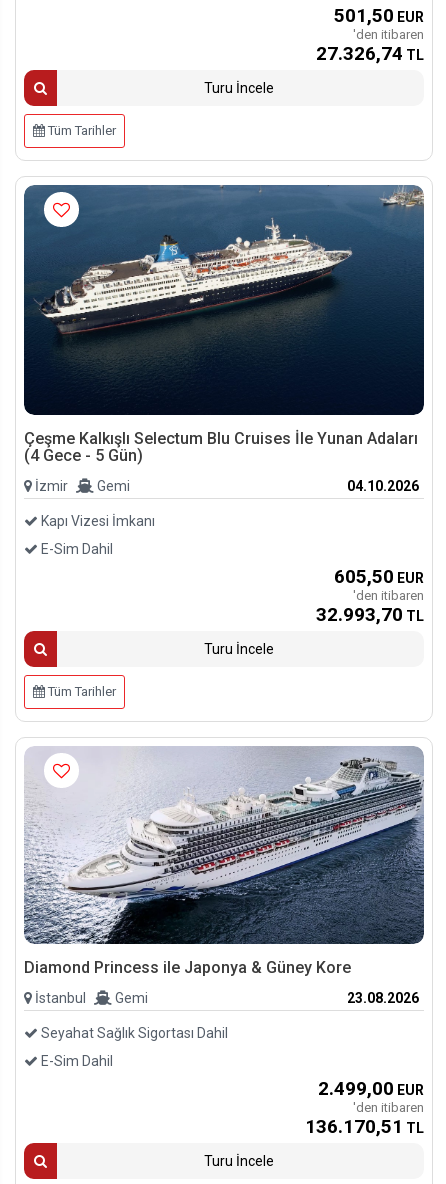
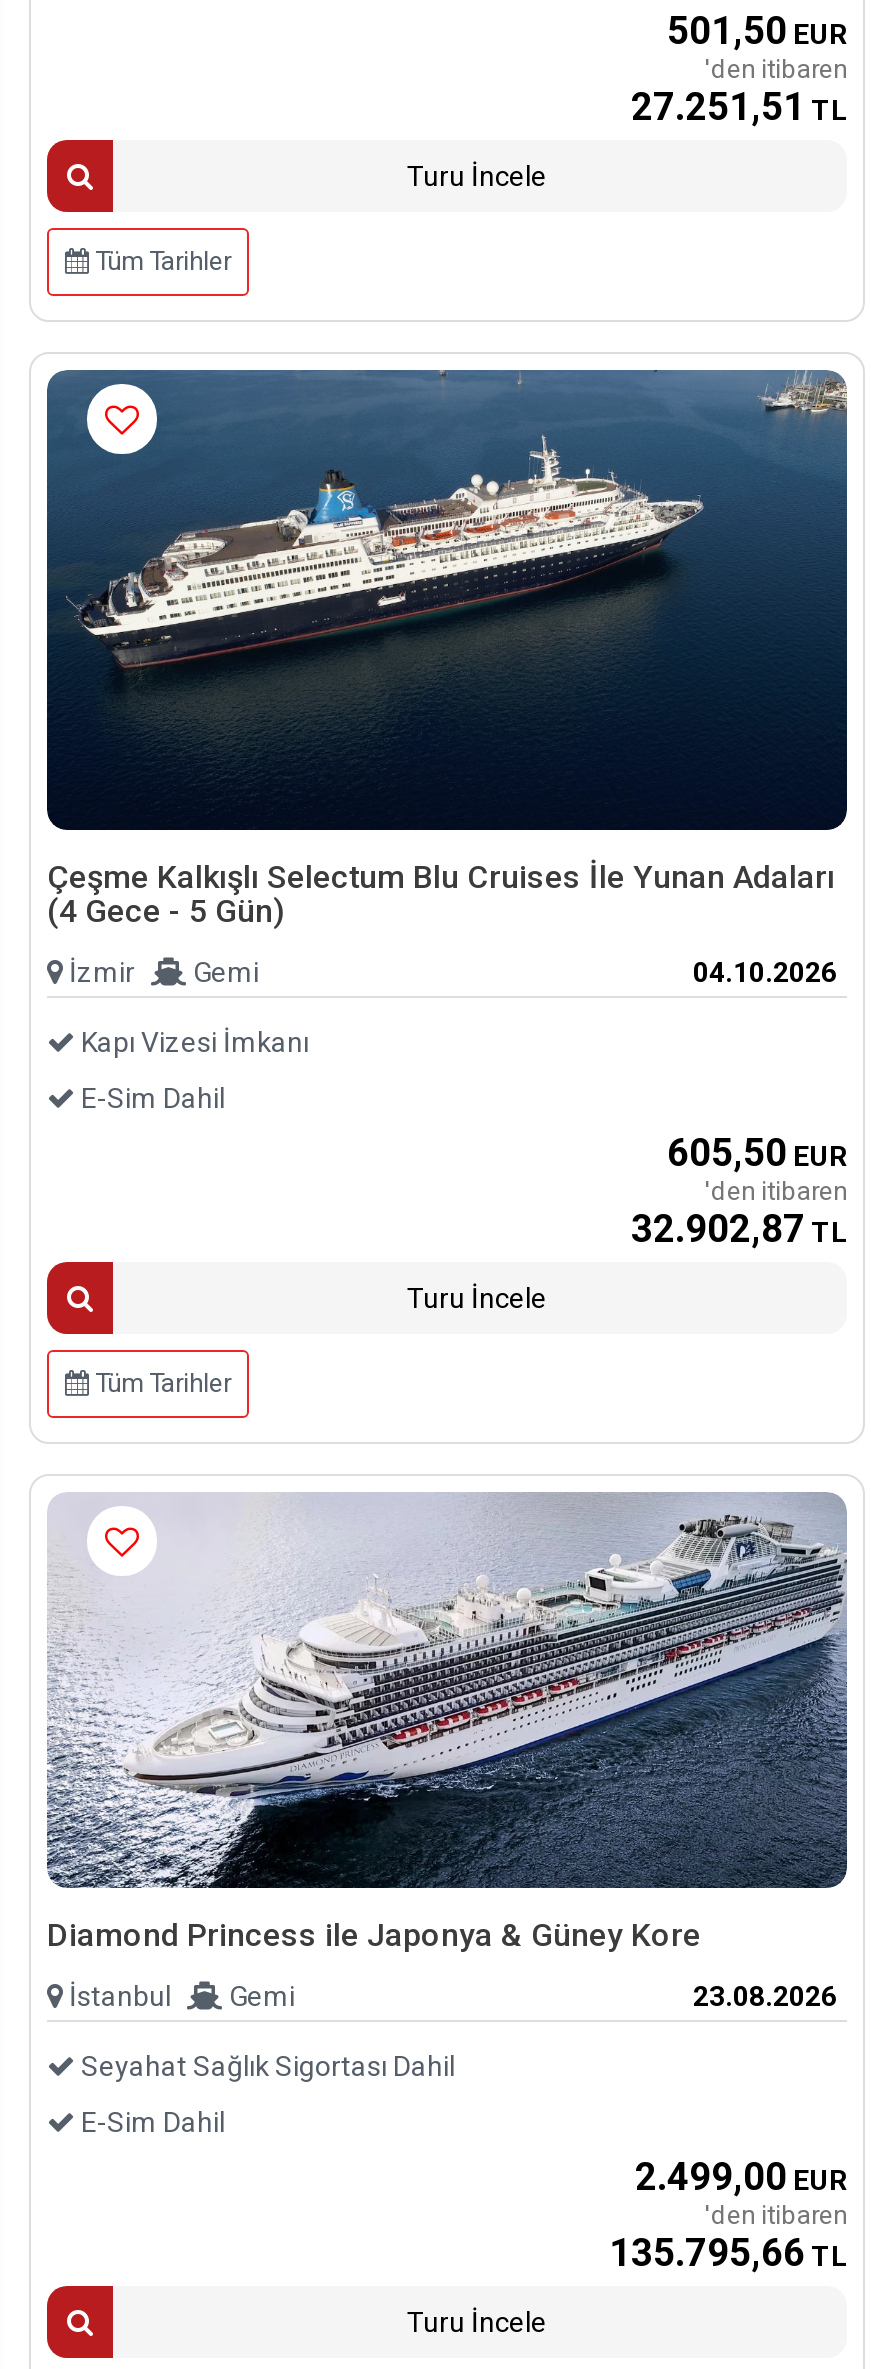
- 27.326,74 TL
+ 27.251,51 TL

- 32.993,70 TL
+ 32.902,87 TL

- 136.170,51 TL
+ 135.795,66 TL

========================================================================

Work instructions => When you set down the records above, copy every line exactly and exclude the pictures.

Result for this exercise =>
- 27.326,74 TL
+ 27.251,51 TL

- 32.993,70 TL
+ 32.902,87 TL

- 136.170,51 TL
+ 135.795,66 TL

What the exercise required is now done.